ABOUT THIS TASK: Where a line below holds the string "number", that line goes into the answer.

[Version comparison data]
....

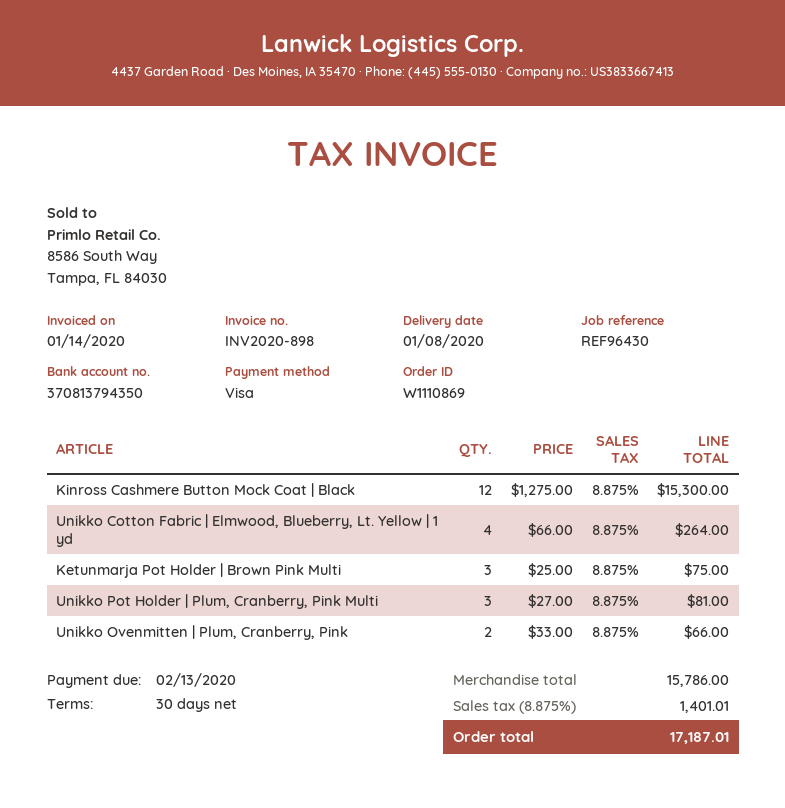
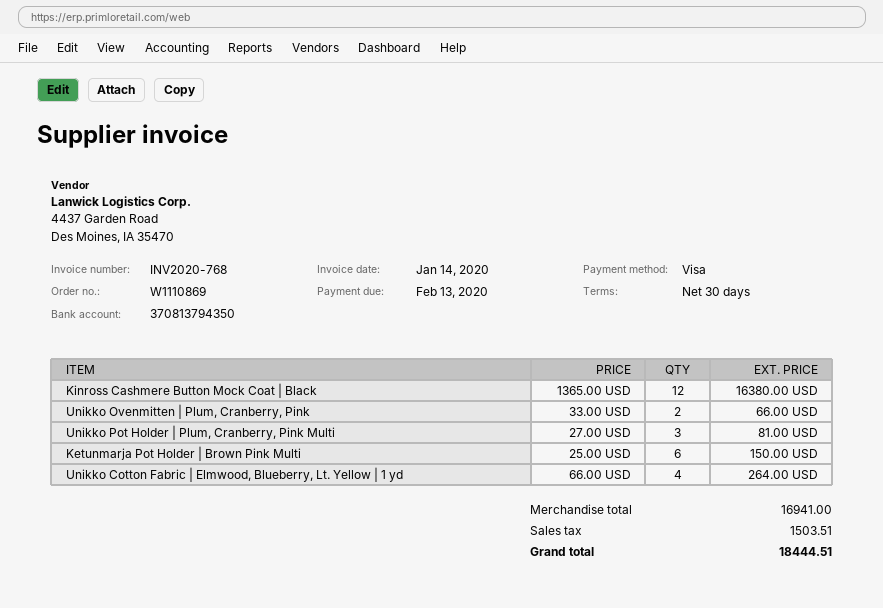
invoice number: INV2020-898 -> INV2020-768
Kinross Cashmere Button Mock Coat | Black: 12 x 1275.00 = 15300.00 -> 12 x 1365.00 = 16380.00
Ketunmarja Pot Holder | Brown Pink Multi: 3 x 25.00 = 75.00 -> 6 x 25.00 = 150.00
subtotal: 15786.00 -> 16941.00
tax: 1401.01 -> 1503.51
total: 17187.01 -> 18444.51

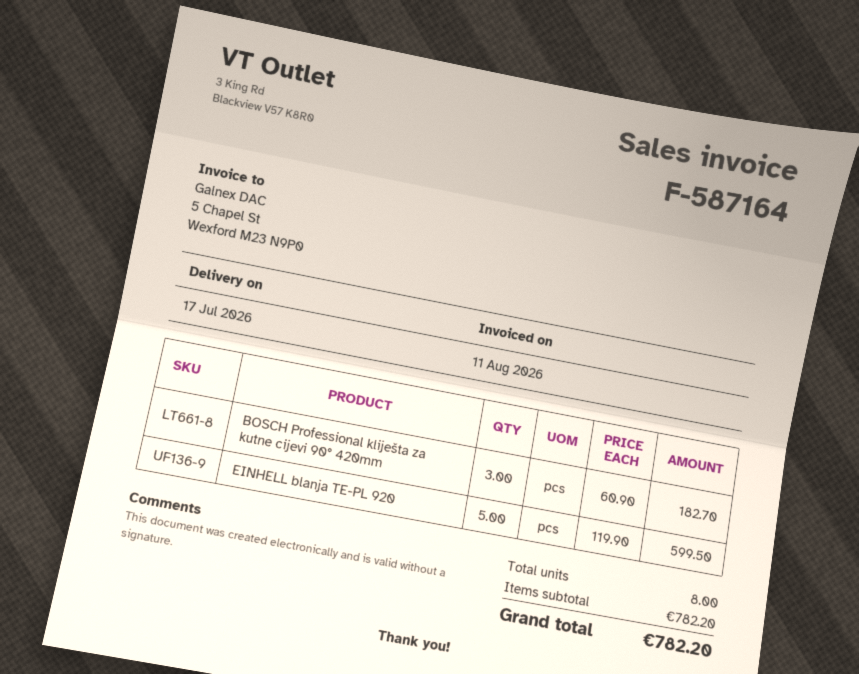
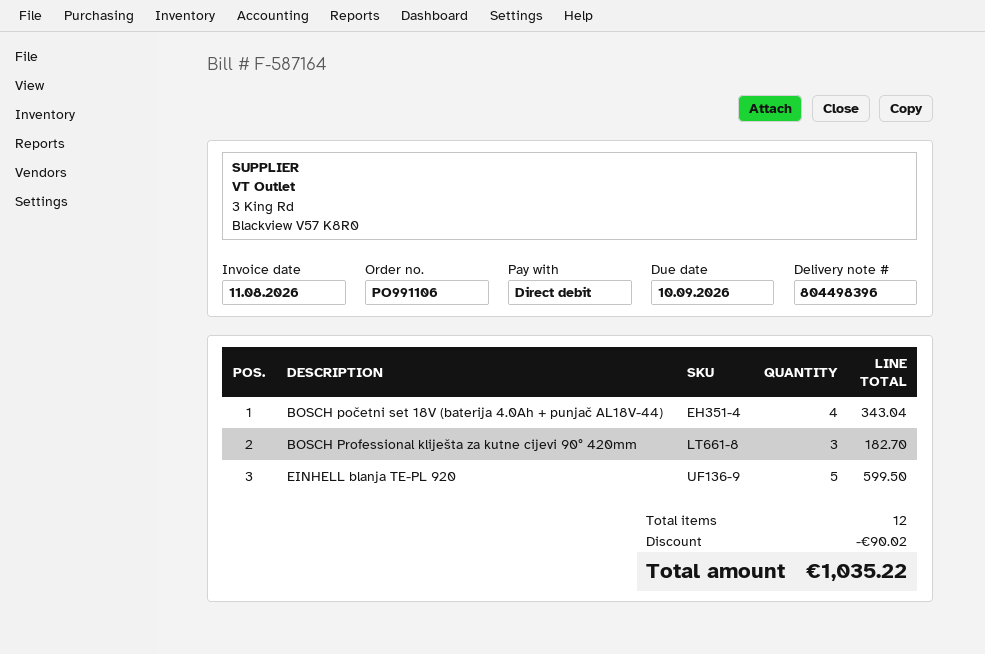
BOSCH početni set 18V (baterija 4.0Ah + punjač AL18V-44): none -> 4 for 343.04
total quantity: 8 -> 12
discount: none -> 90.02
total: 782.20 -> 1035.22

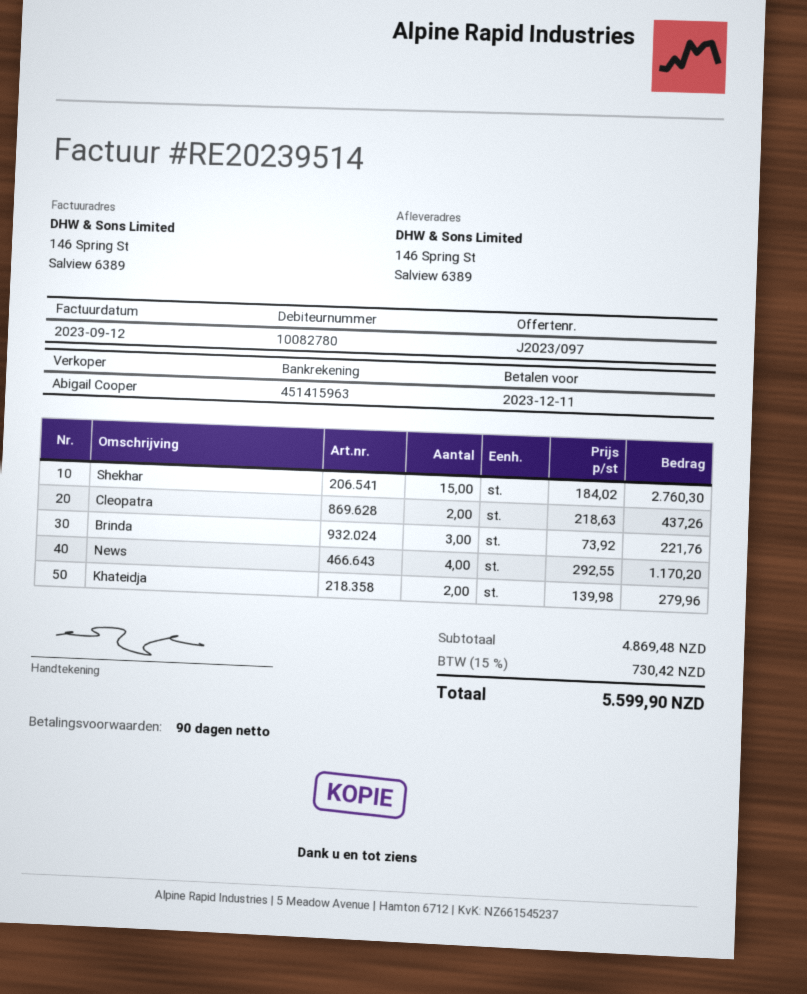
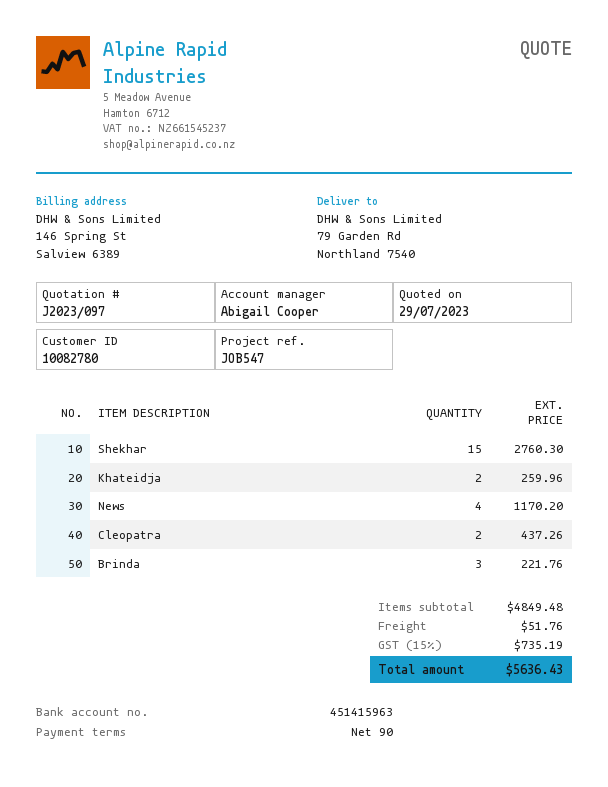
ship to: 146 Spring St, Salview 6389 -> 79 Garden Rd, Northland 7540
Khateidja: 2 for 279.96 -> 2 for 259.96
subtotal: 4869.48 -> 4849.48
shipping: none -> 51.76
tax: 15% = 730.42 -> 15% = 735.19
total: 5599.90 -> 5636.43

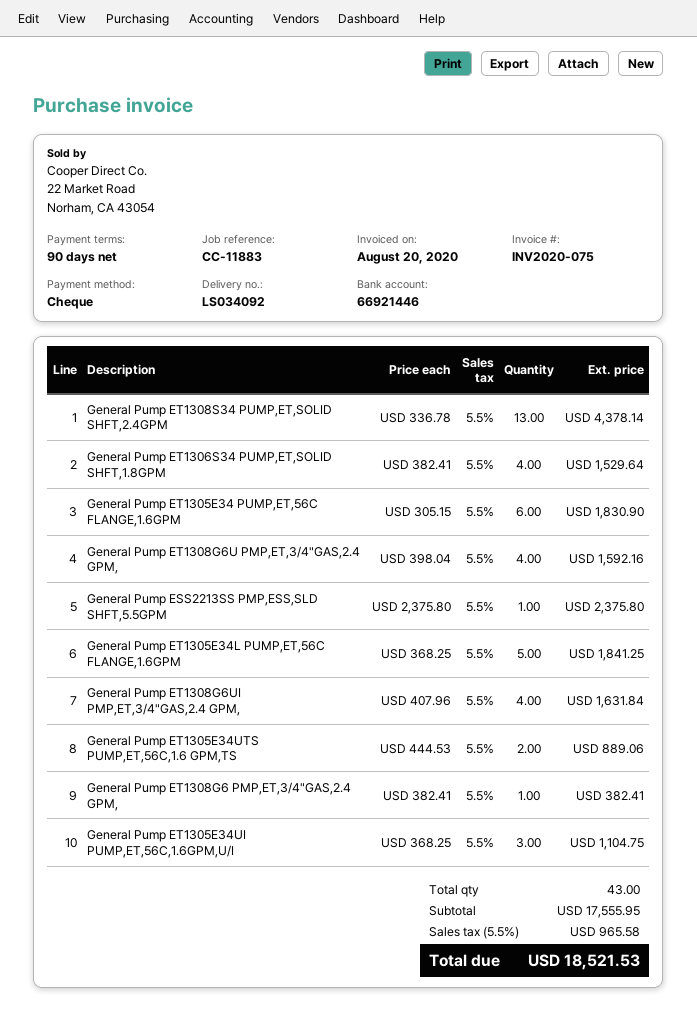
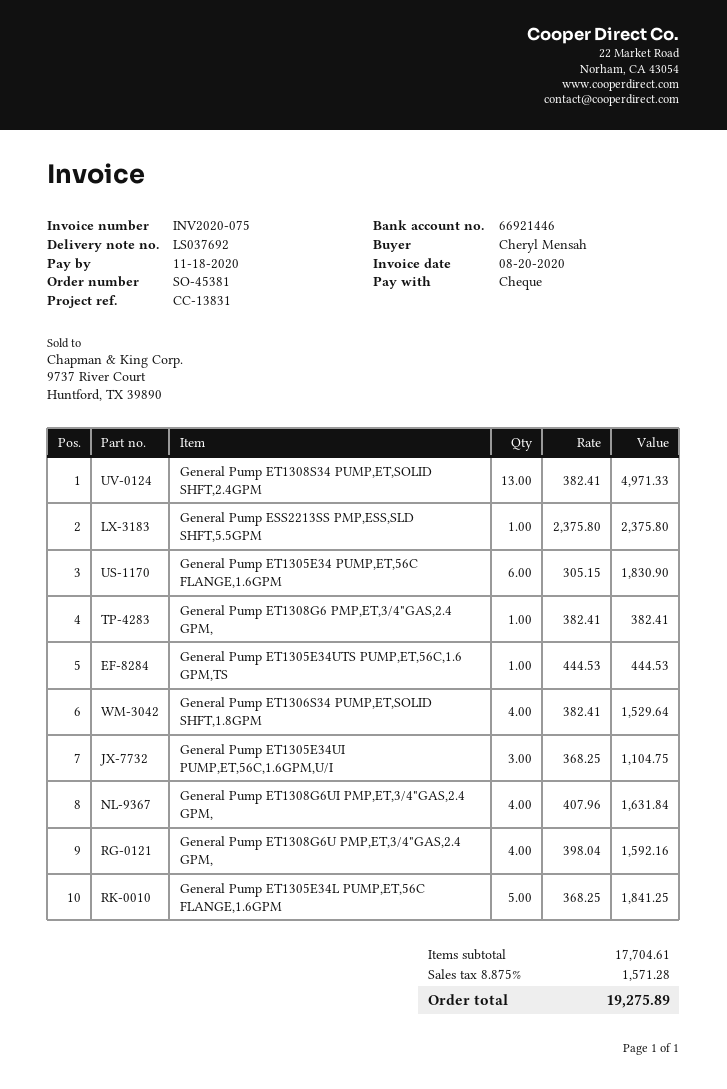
delivery note number: LS034092 -> LS037692
reference: CC-11883 -> CC-13831
General Pump ET1308S34 PUMP,ET,SOLID SHFT,2.4GPM: 13 x 336.78 = 4378.14 -> 13 x 382.41 = 4971.33
General Pump ET1305E34UTS PUMP,ET,56C,1.6 GPM,TS: 2 x 444.53 = 889.06 -> 1 x 444.53 = 444.53
subtotal: 17555.95 -> 17704.61
tax: 5.5% = 965.58 -> 8.875% = 1571.28
total: 18521.53 -> 19275.89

....

ANSWER SECTION:
invoice number: INV2020-898 -> INV2020-768
delivery note number: LS034092 -> LS037692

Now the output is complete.